Haber tenido trato y familiaridad intima con herejes excomulgados. (Rabia tratado, efectivamente, con deferencia y estima a Juan de Valdés, y últimamente a Domingo de Rojas, Pedro Cazalla y Carlos de Seso.)
No haber denunciado a la Inquisición a personas que él sabia positivamente estaban contagiadas de herejía. (Los antes citados, especialmente de Seso.)
Haber retenido y usado en sus explicaciones como profesor libros heréticos. (Así obras como las
Advertencias, atribuida a Valdés, un libro de Escolampadio, y otros.)
Valdés, en poder de estos datos, recabó autorización del papa para proceder contra él. El breve del 7 de enero de 1559, al que nos referimos en otro capítulo, fue la respuesta.
Entretanto, Carranza, que desde Flandes --donde se encontraba- tuvo noticias de las maquinaciones tramadas contra él, procuró averiguar cuáles eran los cargos que se le hacían. Valdés, el inquisidor, se negó a comunicarle nada. Intentó Carranza defenderse ante el Santo Oficio en el asunto de sus relaciones con los detenidos de Valladolid; asimismo, para defender las proposiciones tachadas de su Catecismo, solicitó la opinión de gran número de prelados sobre el mismo, los cuales contestaron en masa en sentido altamente favorable al Catecismo. Valdés contrarrestó toda esta labor defensiva prohibiendo a nadie emitir opiniones sin consultar con la Suprema, ya que se estaba preparando un Índice. Se avino entonces Carranza a suprimir la edi- ción del Catecismo y a corregirlo. Sin embargo, todo fue en vano. Su suerte estaba ya decidida.

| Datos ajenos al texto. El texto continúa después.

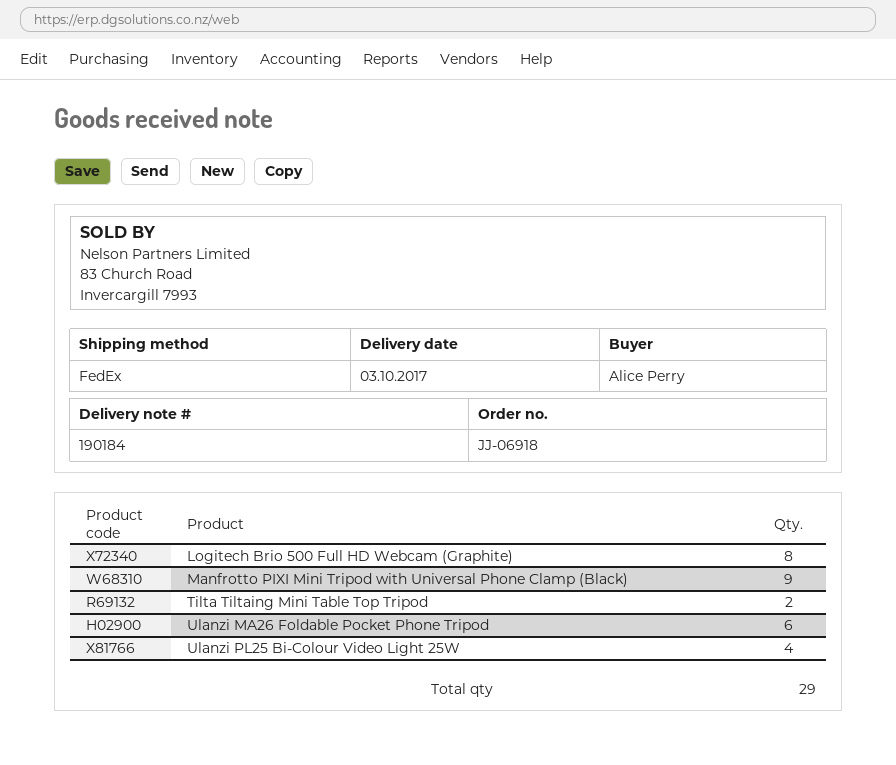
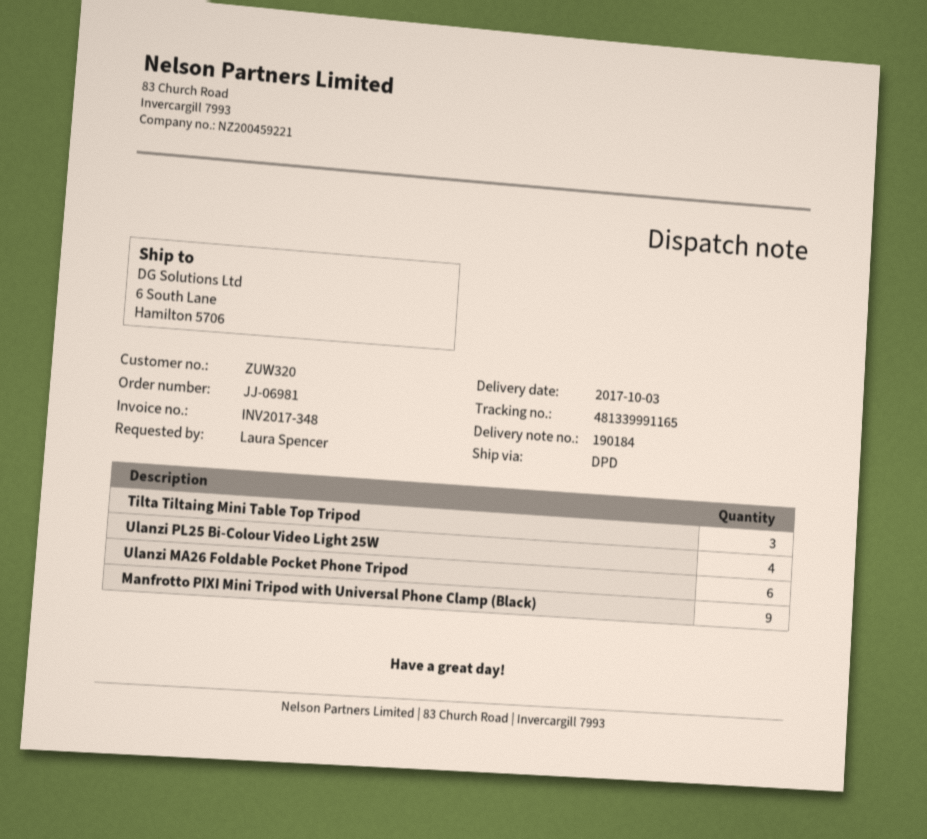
order number: JJ-06918 -> JJ-06981
ordered by: Alice Perry -> Laura Spencer
shipping method: FedEx -> DPD
Logitech Brio 500 Full HD Webcam (Graphite): 8 -> none
Tilta Tiltaing Mini Table Top Tripod: 2 -> 3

Valdés recibió el breve en 8 de abril. Aun antes de dar un paso más adelante, pidió Valdés permiso a Felipe, quien no movió un dedo para defender a su antiguo predicador favorito y hombre de máxima confianza.
Carranza no creía que pudieran llegar a detenerlo. Rechazaba la imputación de herejía: «Si no ha entrado por la manga del hábito, sin advertirlo, no tengo pecado en esta parte, por la misericordia de Dios, y así dejó corres las cosas por su curso regular» Contra la opinión de sus amigos, no vaciló un instante en trasladarse a Valladolid cuando fue requerido por la princesa gobernadora doña Juana para que lo hiciera, «para comunicarle ciertos negocios personalmente. Se trataba, en realidad, de una añagaza para sacarlo de Toledo y así, según palabras de Felipe, evitar que el escándalo fuera mayor. Como antes se dijo, detenido el 22 de agosto, en Torrelaguna, fue llevado a Valladolid, donde se le sustanció el proceso.